Auch bei der Übergabe blieb es für sie merkwürdig: Denn Birth wollte „gern etwas mehr im Dunkeln stehen bleiben“ und habe das Licht einer Straßenlaterne offensichtlich gescheut. So äußerte sie sich später gegenüber dem Unternehmen, aus dessen Fundus das Rad stammt. Zu Hause bei Licht fielen dann die Kratzer und Beschädigungen am Rad auf – und das Ladegerät zum Akku fehlte noch. Die Wunstorferin bezweifelte daher auch den angegebenen Wert von 2.700 Euro. Zu allem Übel war aber auch noch ein Vermerk an dem Rad angebracht, der darauf hinwies, dass es zuvor bei der Berliner Polizei aktenkundig geworden war.

Nun ging die Gewinnerin zur Wunstorfer Polizei, um Licht in die Sache zu bringen. Dort konnte man beruhigen, dass es sich um keine Hehlerware handelte – man teilte jedoch mit, dass das E-Bike tatsächlich zuvor einmal in einer Asservatenkammer der Polizei in Berlin gestanden hatte.

Was sind Fundräder?

Licht in die Sache kann Marion Wessel bringen. Sie ist beim Versicherungsunternehmen Wertgarantie beschäftigt und dort neben anderen Kollegen ebenfalls mit der Verwertung von Fundrädern betraut. Im Gespräch mit der Auepost erklärt sie die Hintergründe.
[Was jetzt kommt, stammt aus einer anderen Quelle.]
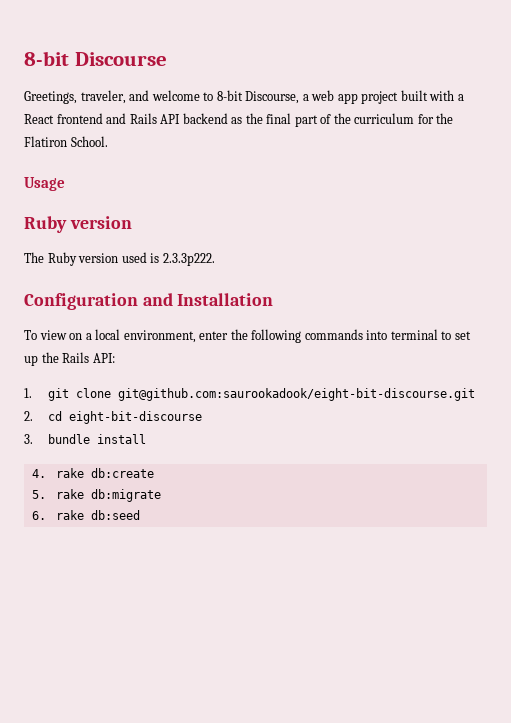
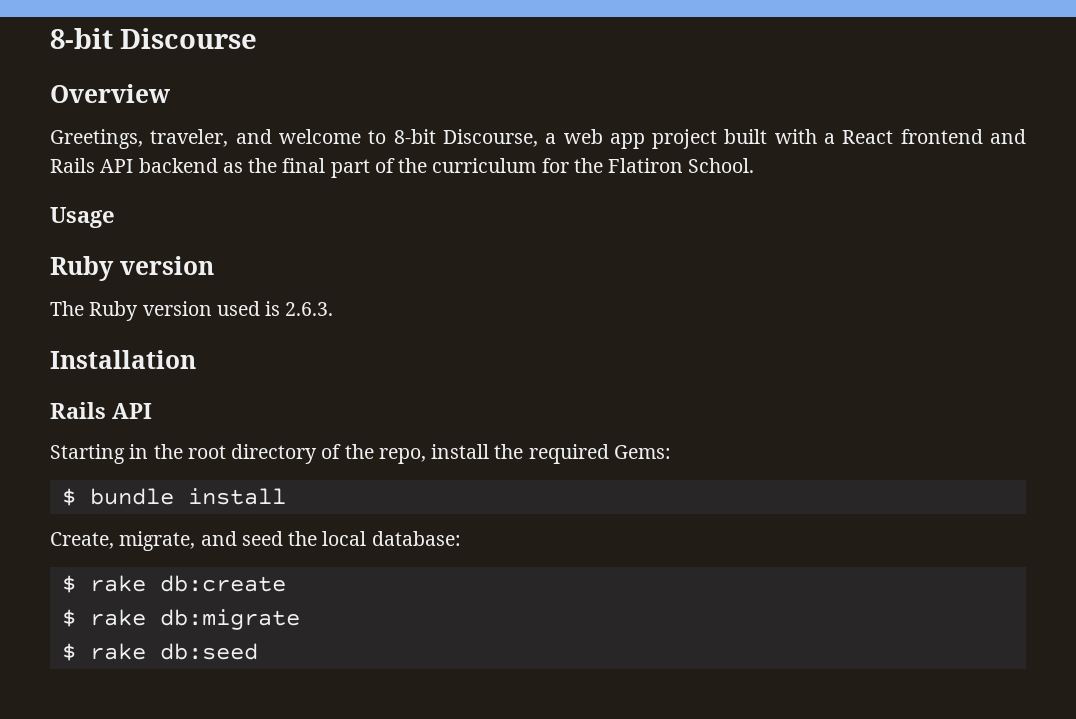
(167, 59) none -> [50,84,170,103] // Overview
[162,253,215,266] [24,293,274,310] [24,329,471,343] [24,352,115,366] [24,388,475,401] [24,411,202,424] [24,434,146,444] [31,469,46,478] 2.3.3p222. // Configuration and Installation // To view on a local environment, enter the following commands into terminal to set up the Rails API: // 1. git clone git@github.com:saurookadook/eight-bit-discourse.git // 2. cd eight-bit-discourse // 3. bundle install // 4. -> [285,302,334,316] [50,350,196,369] [50,402,152,419] [50,444,671,464] [61,488,286,506] [50,531,461,551] [61,575,76,593] 2.6.3. // Installation // Rails API // Starting in the root directory of the repo, install the required Gems: // $ bundle install // Create, migrate, and seed the local database: // $
[31,490,46,499] 5. -> [61,609,76,627] $
[31,511,46,520] 6. -> [61,643,76,661] $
Die von Birth verschenkten Räder hatten keinen Neuzustand, oft Schrammen, Lackschäden oder auch einzelne fehlende Teile, aber als hochwertige Markenräder dennoch einen hohen Gebrauchtwert (Archiv) | Foto: Deppe/Dombrowski

Denn was passiert, wenn gegen Diebstahl versicherte Fahrräder gestohlen werden? Die Versicherung ersetzt den Schaden, der Bestohlene kann sich von der Versicherungssumme ein neues Fahrrad kaufen. Aber was geschieht, wenn das gestohlene Fahrrad danach doch wieder auftaucht? Hat der ehemalige Besitzer dann zwei Fahrräder? Oder muss er den Kauf des zweiten Fahrrades wieder rückgängig machen und der Versicherung das Geld zurückzahlen? Natürlich nicht. Der Versicherte könnte das erhaltene Geld zurückzahlen, aber er kann auch einfach das aufgefundene Altrad – das z. B. von der Polizei beim Täter sichergestellt wurde oder irgendwo anders gefunden wurde – der Versicherung überlassen. Aus den Asservatenkammern der Behörden finden die Räder dann nicht zurück zum ehemaligen Eigentümer, sondern zu den Versicherern.
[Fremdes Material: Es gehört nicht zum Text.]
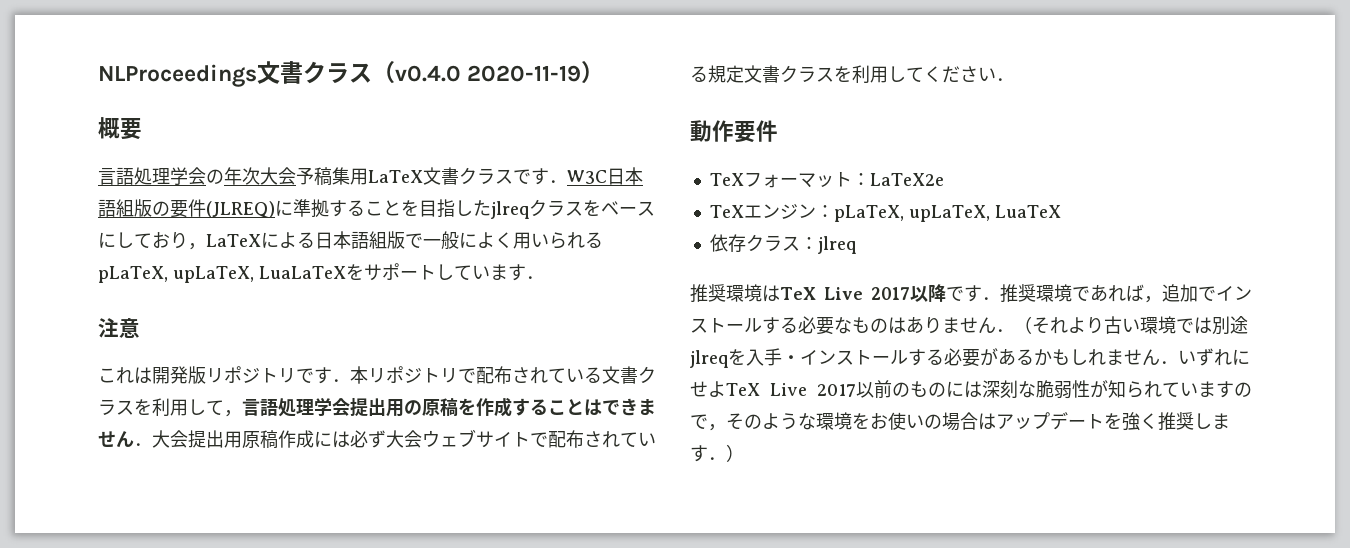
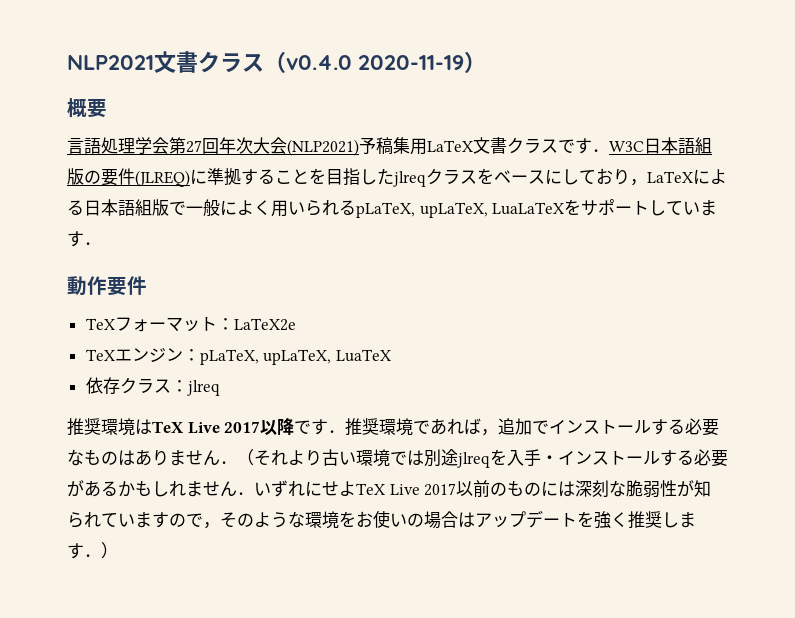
[98,64,257,87] NLProceedings -> [67,55,154,70] NLP2021
[206,169,224,184] の -> [169,137,219,154] 第27回
(296, 176) none -> [287,139,359,156] (NLP2021)
[98,318,140,338] [98,366,656,384] [98,397,656,417] [98,429,656,449] [690,65,1014,83] // 注意 // これは開発版リポジトリです．本リポジトリで配布されている文書クラスを利用して，言語処理学会提出用の原稿を作成することはできません．大会提出用原稿作成には必ず大会ウェブサイトで配布されている規定文書クラスを利用してください． -> (101, 243) none

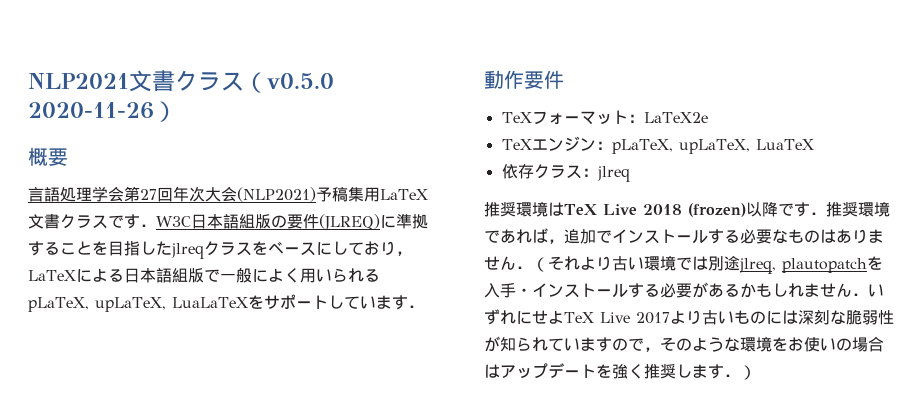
[286,55,464,70] v0.4.0 2020-11-19 -> [267,73,334,89] [28,102,154,119] v0.5.0 2020-11-26
[224,421,261,433] 2017 -> [642,203,746,217] 2018 (frozen)
[457,452,490,468] jlreq -> [739,258,867,274] jlreq, plautopatch
[456,480,508,498] 以前の -> [669,310,734,325] より古い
Die erhaltenen Räder kann die Versicherung dann für karitative Zwecke verwerten, und genau das mache die Wertgarantie auf zwei Arten, erzählt Wessel: Das Unternehmen lässt die Räder oder Teile davon von einem Verwerter verkaufen und spendet das so generierte Geld selbst – oder es gibt die Räder direkt für den guten Zweck weiter, an Ehrenamtliche wie Birth, die damit in ihrer Arbeit unmittelbar unterstützt werden oder eigene Spendensummen generieren können. So spendet auch Birth immer wieder Geld für den guten Zweck.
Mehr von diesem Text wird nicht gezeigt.